Tuesday, March 21 is World Poetry Day. The Day “celebrates one of humanity’s most treasured forms of cultural and linguistic expression and identity,” according to United Nations Educational, Scientific, and Cultural Organisation (UNESCO), the day was hatched and adopted by UNESCO in 1999, on the occasion of its 30th General Conference held in Paris to “give fresh recognition and impetus to national, regional and international poetry movements.”
Poets, both past and present, are honored, and oral traditions of reciting poetry are revived.

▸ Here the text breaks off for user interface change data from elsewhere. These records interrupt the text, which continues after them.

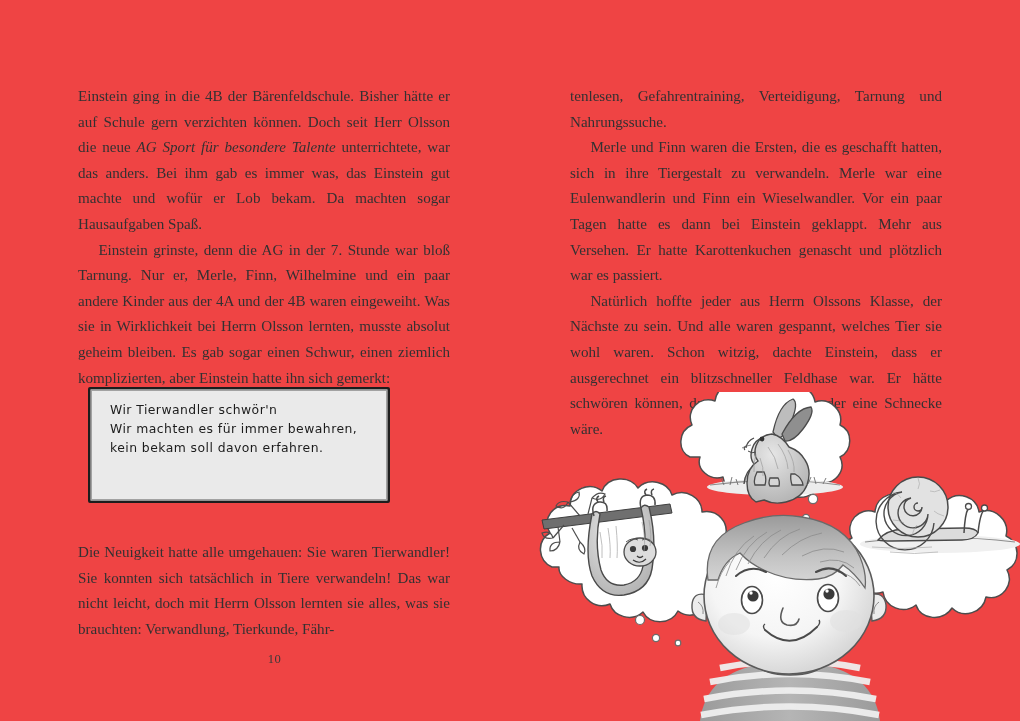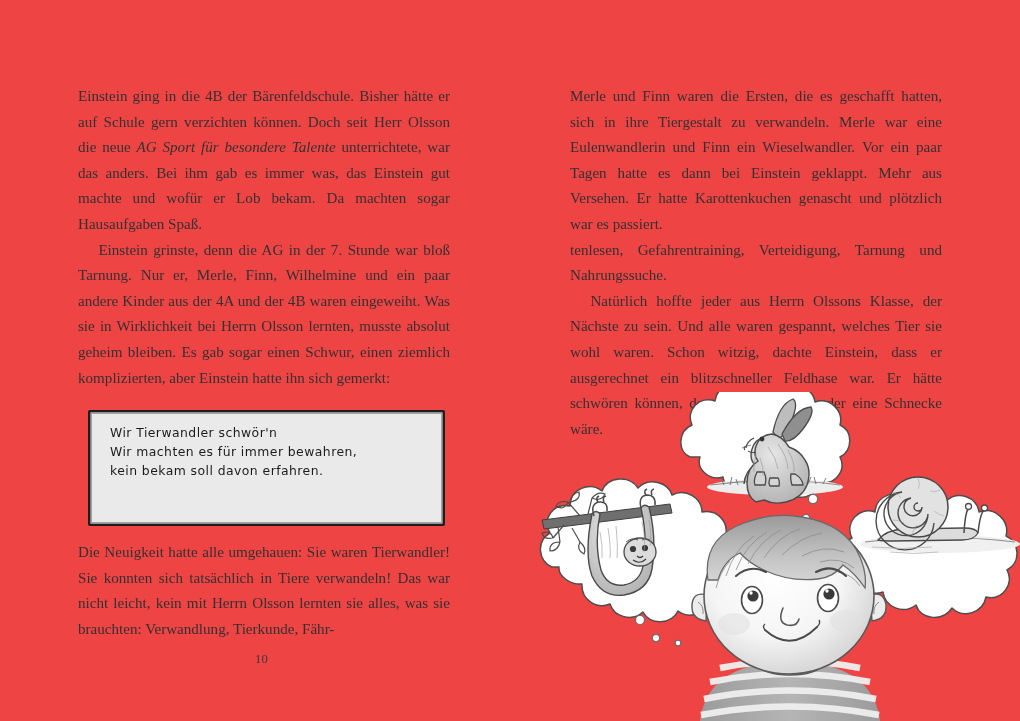--- a/index.html
+++ b/index.html
@@ -37,22 +37,22 @@
   .para { margin: 0; }
   .para + .para { text-indent: 1.35em; }
   .para.cont { text-indent: 0; }
 
   em.title { font-style: italic; }
 
   
   #oath-box {
     position: absolute;
     left: 88px;
-    top: 410px;
-    width: 357px;
+    top: 387px;
+    width: 302px;
     height: 116px;
     box-sizing: border-box;
     background: #eaeaea;
     border: 2.4px solid #1d1d1d;
     border-radius: 2px;
     box-shadow: 0 0 0 0.6px #3a3a3a inset;
     text-decoration: underline;
   }
   #oath-box::before {
     
@@ -75,21 +75,21 @@
     font-weight: 400;
   }
   #oath-lines div { white-space: nowrap; }
 
   
   #page-number {
     position: absolute;
     left: 255px;
     top: 652px;
     width: 26px;
-    text-align: left;
+    text-align: right;
     font-size: 12.6px;
     color: #3a3a3a;
     letter-spacing: 0.3px;
     font-family: Liberation Serif, serif;
   }
 
   
   #illustration {
     position: absolute;
     left: 520px;
@@ -111,28 +111,28 @@
 
   <div id="oath-box">
     <div id="oath-lines">
       <div>Wir Tierwandler schwör'n</div>
       <div>Wir machten es für immer bewahren,</div>
       <div>kein bekam soll davon erfahren.</div>
     </div>
   </div>
 
   <div class="column" id="col-left-lower" style="top:540px; left:78px;">
-    <p class="para cont">Die Neuigkeit hatte alle umgehauen: Sie waren Tierwandler! Sie konnten sich tatsächlich in Tiere verwandeln! Das war nicht leicht, kein mit Herrn Olsson lernten sie alles, was sie brauchten: Verwandlung, Tierkunde, Fähr-</p>
+    <p class="para cont">Die Neuigkeit hatte alle umgehauen: Sie waren Tierwandler! Sie konnten sich tatsächlich in Tiere verwandeln! Das war nicht leicht, doch mit Herrn Olsson lernten sie alles, was sie brauchten: Verwandlung, Tierkunde, Fähr-</p>
   </div>
 
   <div id="page-number">10</div>
 
   <div class="column" id="col-right">
+    <p class="para cont">tenlesen, Gefahrentraining, Verteidigung, Tarnung und Nahrungssuche.</p>
     <p class="para">Merle und Finn waren die Ersten, die es geschafft hatten, sich in ihre Tiergestalt zu verwandeln. Merle war eine Eulenwandlerin und Finn ein Wieselwandler. Vor ein paar Tagen hatte es dann bei Einstein geklappt. Mehr aus Versehen. Er hatte Karottenkuchen genascht und plötzlich war es passiert.</p>
-    <p class="para cont">tenlesen, Gefahrentraining, Verteidigung, Tarnung und Nahrungssuche.</p>
     <p class="para">Natürlich hoffte jeder aus Herrn Olssons Klasse, der Nächste zu sein. Und alle waren gespannt, welches Tier sie wohl waren. Schon witzig, dachte Einstein, dass er ausgerechnet ein blitzschneller Feldhase war. Er hätte schwören können, dass er ein Faultier oder eine Schnecke wäre.</p>
   </div>
 
   <div id="illustration">
     <svg viewBox="0 0 500 329" xmlns="http://www.w3.org/2000/svg">
       <defs>
         <radialGradient id="faceShade" cx="42%" cy="38%" r="62%">
           <stop offset="0%" stop-color="#ffffff"></stop>
           <stop offset="62%" stop-color="#f5f5f5"></stop>
           <stop offset="100%" stop-color="#d8d8d8"></stop>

Reading, writing, and teaching poetry are encouraged, and converged with other mediums of expression such as music, dance, painting, and more.
The organisation hoped to inspire the celebration of poetry all over the world, preserve endangered languages, and stimulate poetic expression through this day.
Poetry uses rhythms and imagery to elicit emotion and the imagination of the reader. Poetry can rhyme, using what are called meters of long and short syllables. Some poetry, written in what’s called ‘free verse,’ doesn’t employ rhyme or meters.
Poems are broken into stanzas, which are like paragraphs, and can be up to 12 lines long. It is believed that the first known poem appeared 4,000 years ago in Babylon. Today, countless types of poems are available to enjoy, including haikus, limericks, sonnets and ballads.